EXERCISE: Please write out exactly the lines of the data below from the line holding "-> [62,422,102,434] hops" through the line holding "[671,706,686,722] [60,733,270,750] */", and leave out the rest.
───── PROVIDED DATA
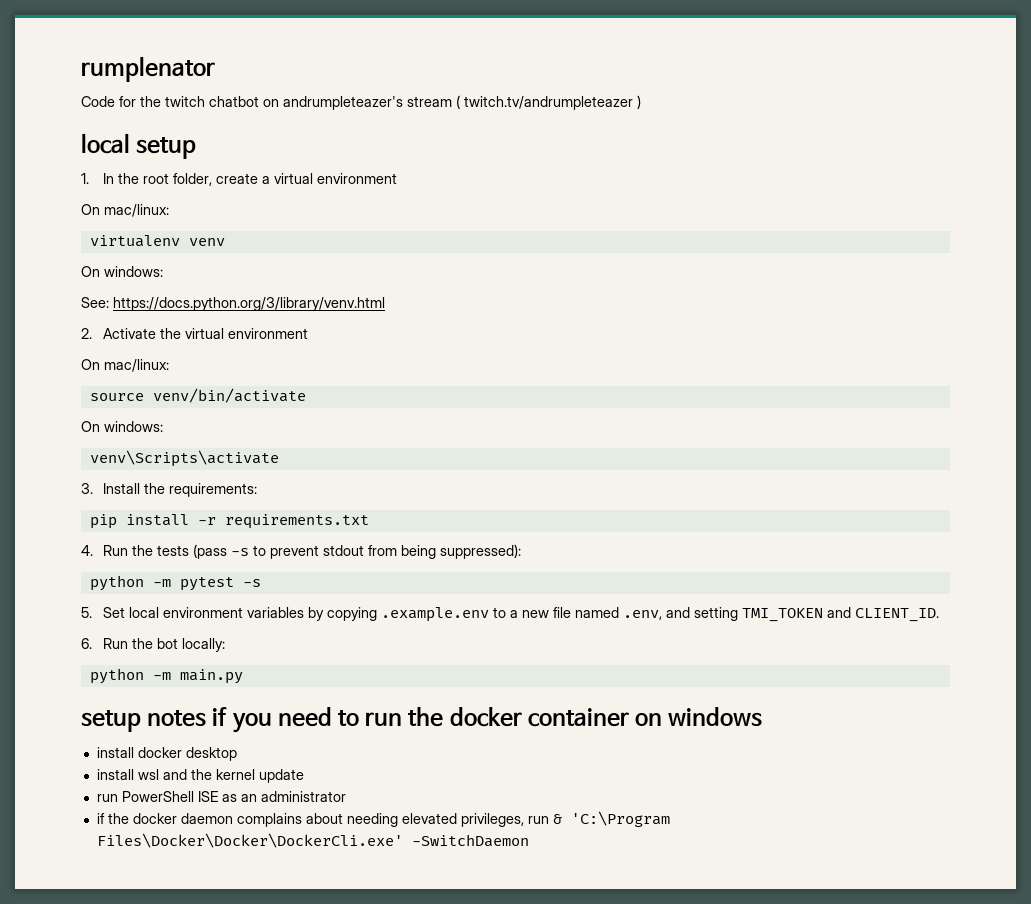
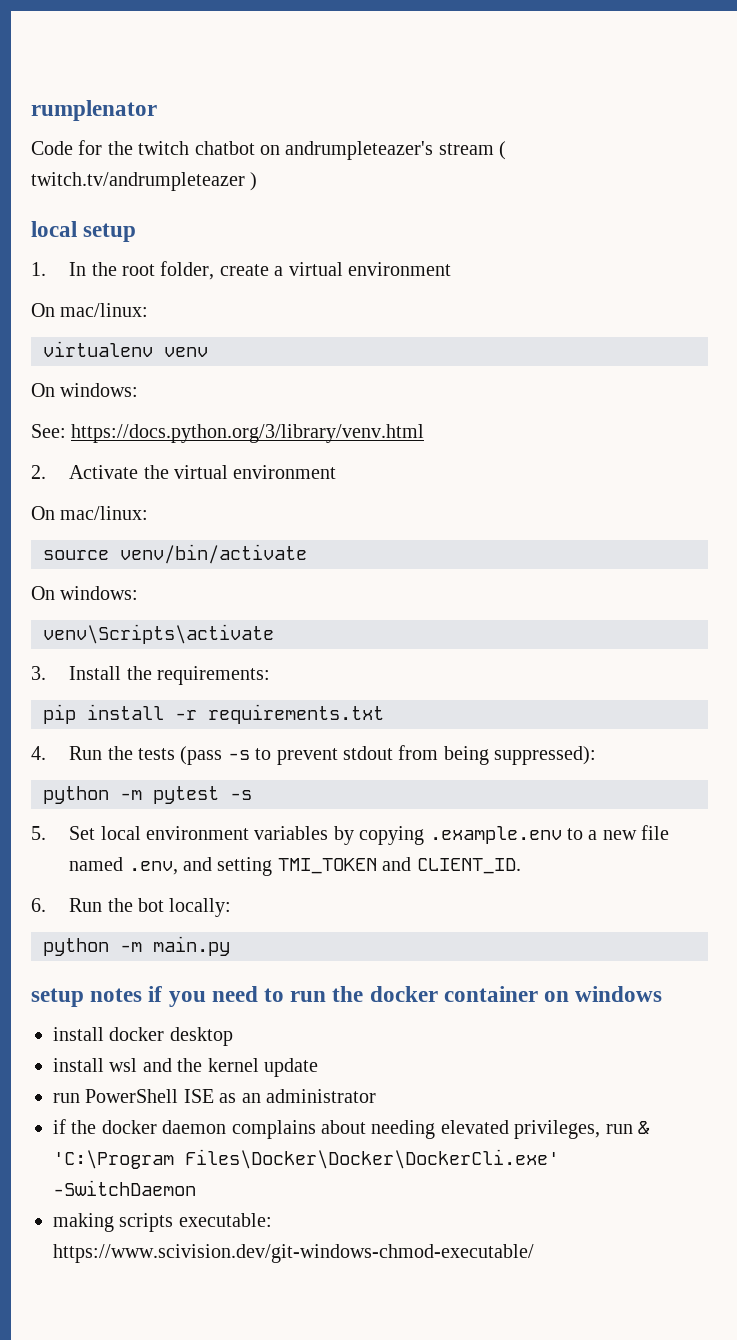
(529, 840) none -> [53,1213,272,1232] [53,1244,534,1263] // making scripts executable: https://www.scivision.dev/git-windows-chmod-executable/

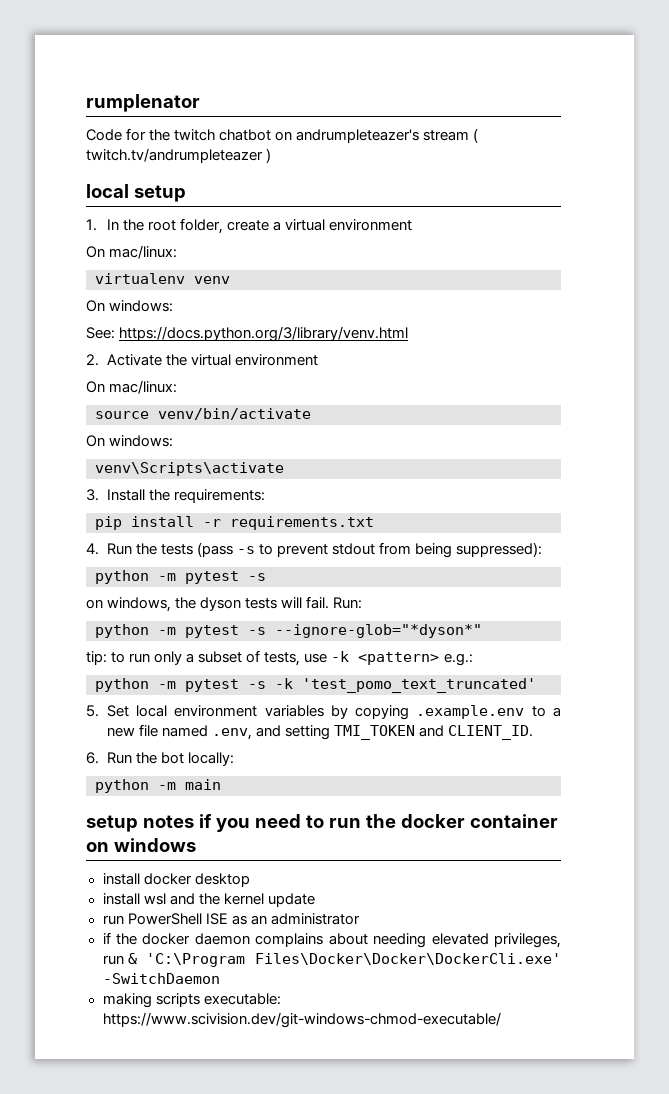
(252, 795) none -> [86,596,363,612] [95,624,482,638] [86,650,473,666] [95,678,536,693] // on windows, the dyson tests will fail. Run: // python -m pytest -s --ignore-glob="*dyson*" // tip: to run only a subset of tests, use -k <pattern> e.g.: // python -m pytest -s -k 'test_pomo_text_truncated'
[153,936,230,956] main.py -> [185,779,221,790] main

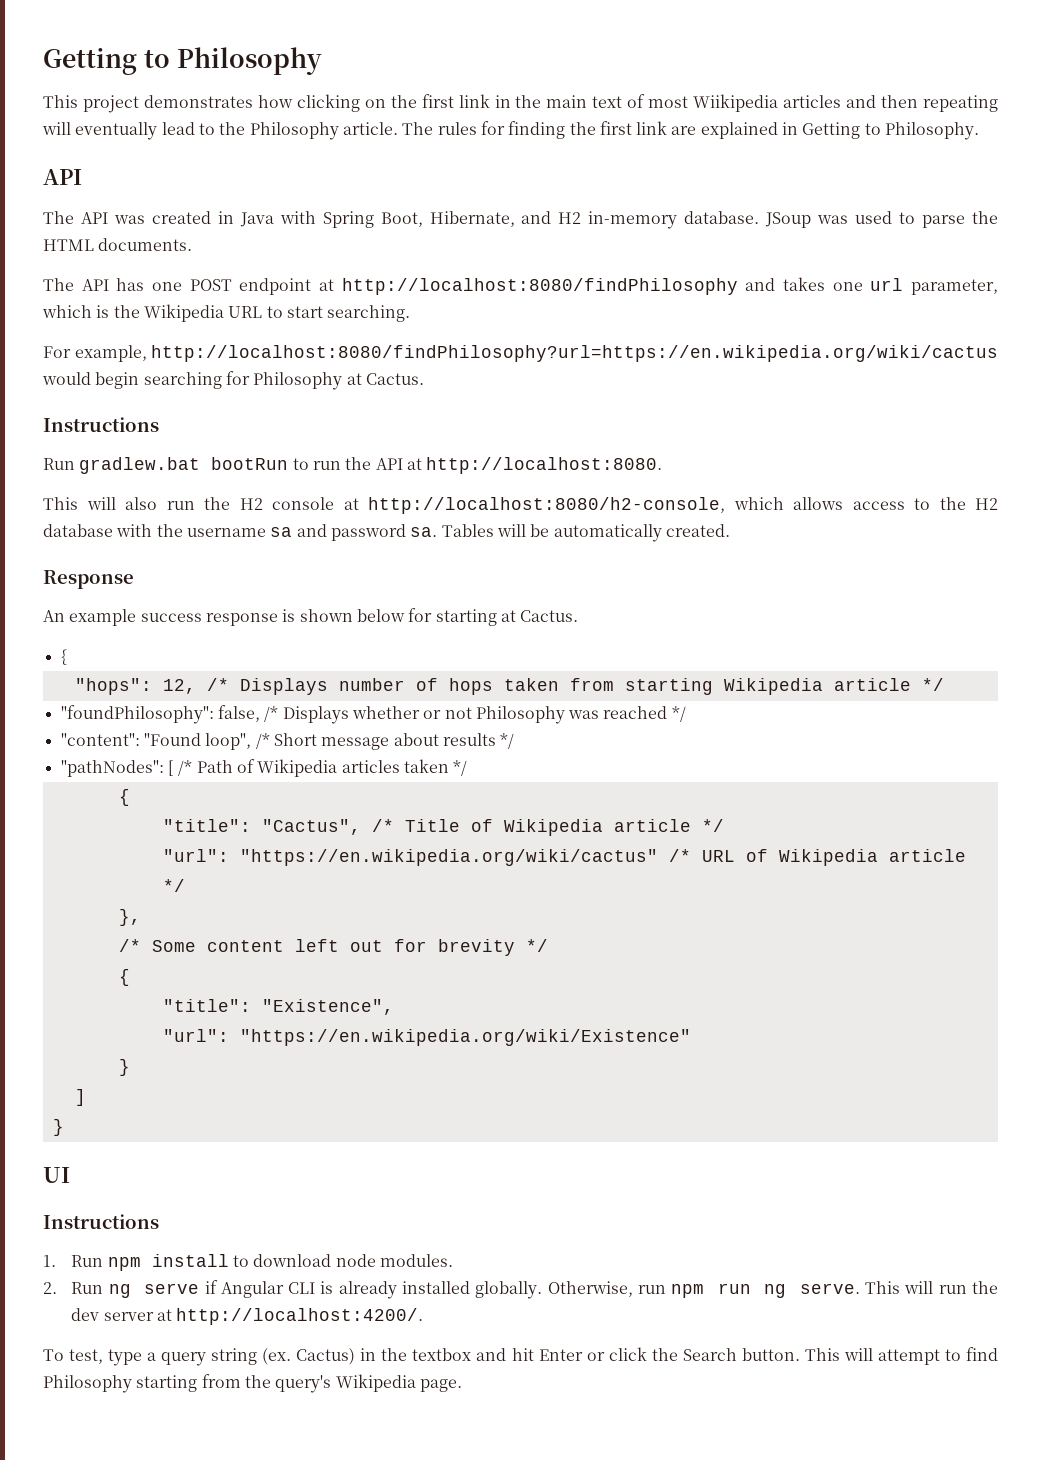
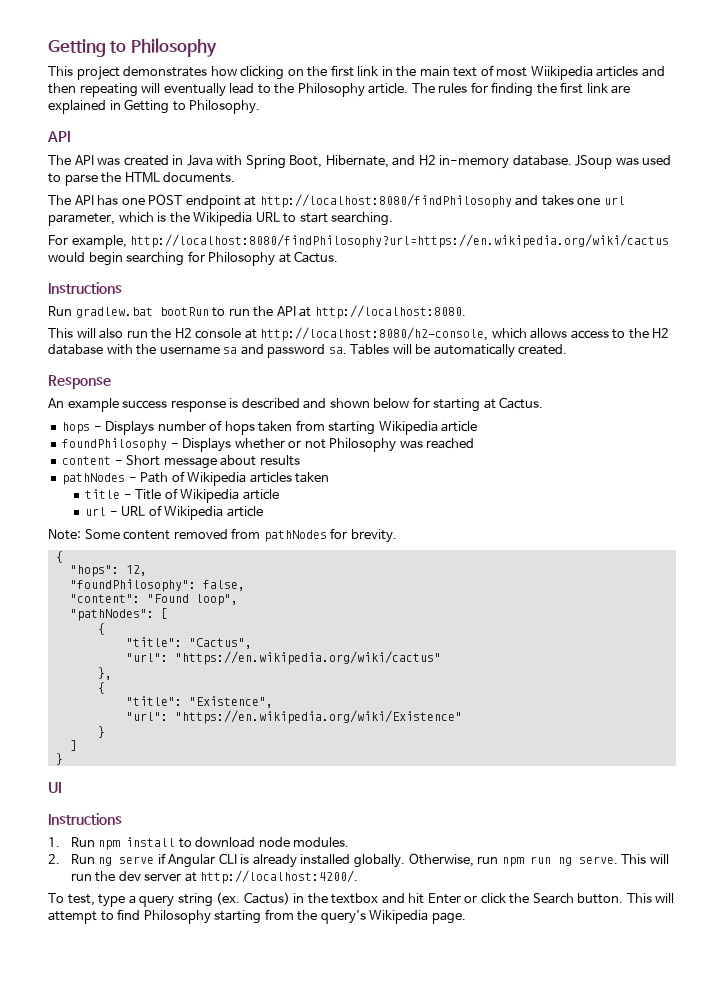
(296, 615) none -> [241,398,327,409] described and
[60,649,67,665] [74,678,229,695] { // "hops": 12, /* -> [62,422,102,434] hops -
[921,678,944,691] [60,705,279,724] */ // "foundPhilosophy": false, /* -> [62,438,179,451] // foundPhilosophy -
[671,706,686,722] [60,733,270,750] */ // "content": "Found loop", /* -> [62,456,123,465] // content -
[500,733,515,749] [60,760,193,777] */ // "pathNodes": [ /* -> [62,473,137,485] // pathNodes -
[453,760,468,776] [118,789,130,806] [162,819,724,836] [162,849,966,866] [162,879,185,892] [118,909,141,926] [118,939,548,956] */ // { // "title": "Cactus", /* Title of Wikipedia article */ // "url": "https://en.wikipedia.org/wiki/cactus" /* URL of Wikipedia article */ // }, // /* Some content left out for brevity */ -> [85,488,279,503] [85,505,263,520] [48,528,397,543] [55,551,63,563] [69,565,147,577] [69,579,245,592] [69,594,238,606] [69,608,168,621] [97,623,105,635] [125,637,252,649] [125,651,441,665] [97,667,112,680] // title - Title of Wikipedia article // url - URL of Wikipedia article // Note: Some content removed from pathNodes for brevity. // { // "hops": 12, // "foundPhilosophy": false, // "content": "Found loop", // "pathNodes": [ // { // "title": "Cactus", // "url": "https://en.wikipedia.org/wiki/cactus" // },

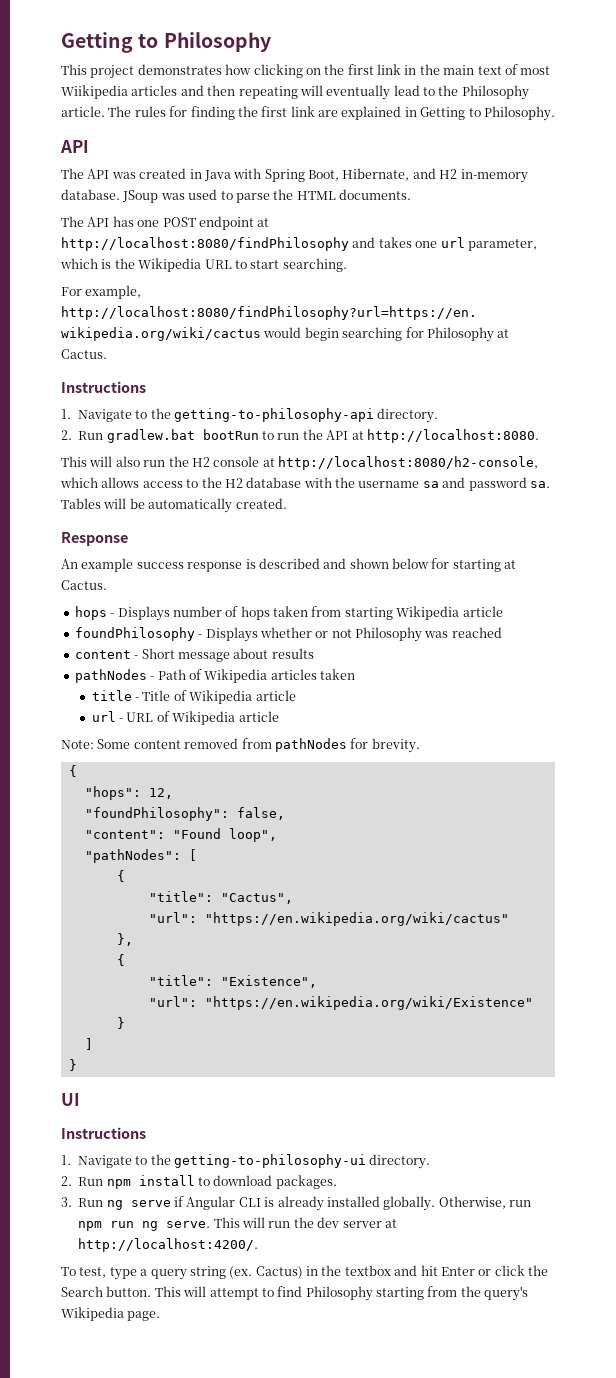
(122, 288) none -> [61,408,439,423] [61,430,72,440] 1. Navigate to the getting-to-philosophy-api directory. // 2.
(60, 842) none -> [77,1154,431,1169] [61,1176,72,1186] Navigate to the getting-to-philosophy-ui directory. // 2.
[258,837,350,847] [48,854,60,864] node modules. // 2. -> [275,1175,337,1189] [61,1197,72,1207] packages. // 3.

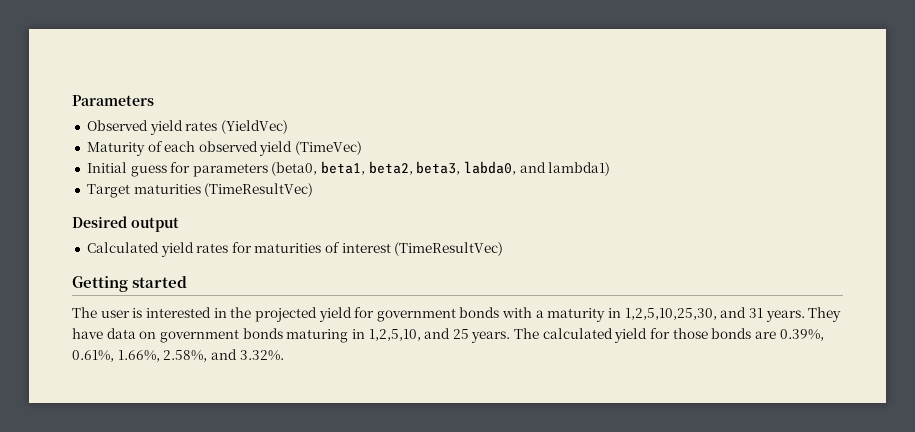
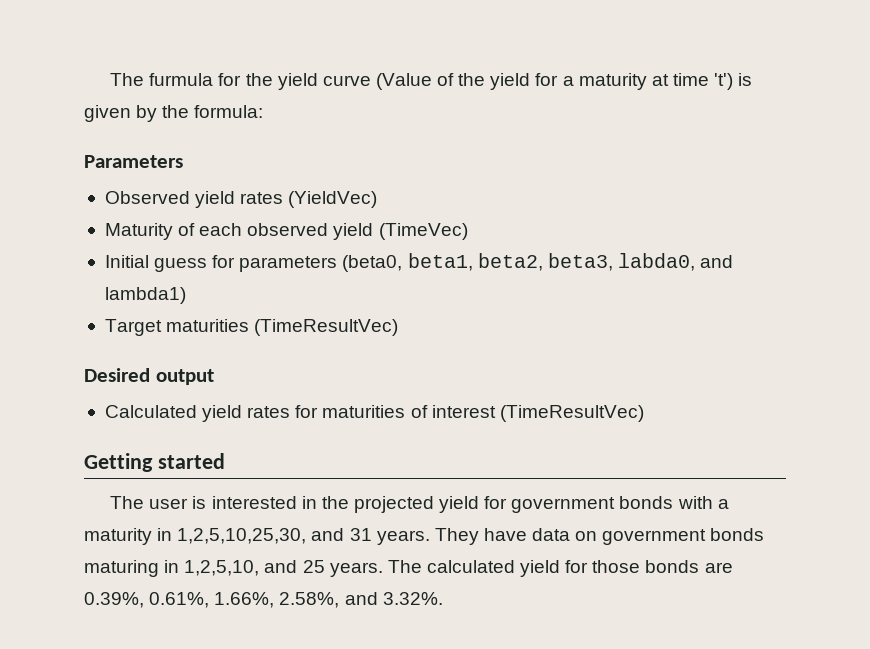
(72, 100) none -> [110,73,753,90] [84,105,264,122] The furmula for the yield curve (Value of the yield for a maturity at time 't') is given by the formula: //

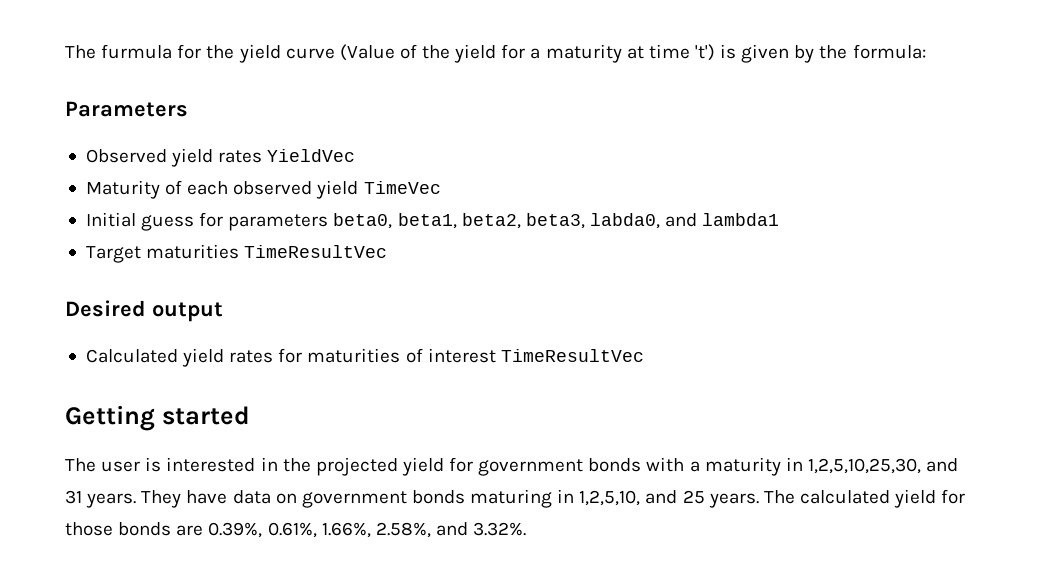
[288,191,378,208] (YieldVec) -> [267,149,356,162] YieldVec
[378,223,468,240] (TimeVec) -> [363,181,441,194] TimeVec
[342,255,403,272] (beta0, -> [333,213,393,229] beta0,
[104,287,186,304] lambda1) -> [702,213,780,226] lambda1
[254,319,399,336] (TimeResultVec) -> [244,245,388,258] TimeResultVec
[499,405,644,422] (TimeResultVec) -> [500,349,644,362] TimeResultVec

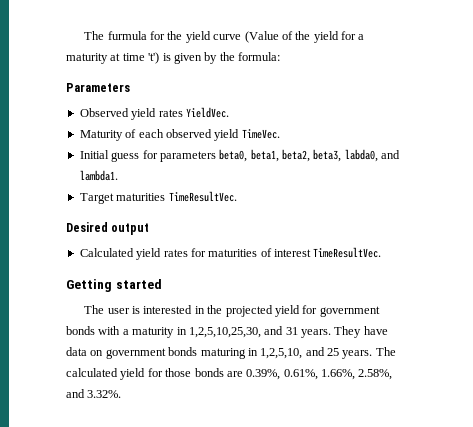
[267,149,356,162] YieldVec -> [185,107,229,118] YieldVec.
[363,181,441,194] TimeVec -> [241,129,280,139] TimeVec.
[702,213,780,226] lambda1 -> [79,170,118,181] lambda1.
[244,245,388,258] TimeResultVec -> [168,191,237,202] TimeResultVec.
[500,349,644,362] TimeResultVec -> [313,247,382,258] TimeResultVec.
──────────
EXERCISE ANSWER:
[60,649,67,665] [74,678,229,695] { // "hops": 12, /* -> [62,422,102,434] hops -
[921,678,944,691] [60,705,279,724] */ // "foundPhilosophy": false, /* -> [62,438,179,451] // foundPhilosophy -
[671,706,686,722] [60,733,270,750] */ // "content": "Found loop", /* -> [62,456,123,465] // content -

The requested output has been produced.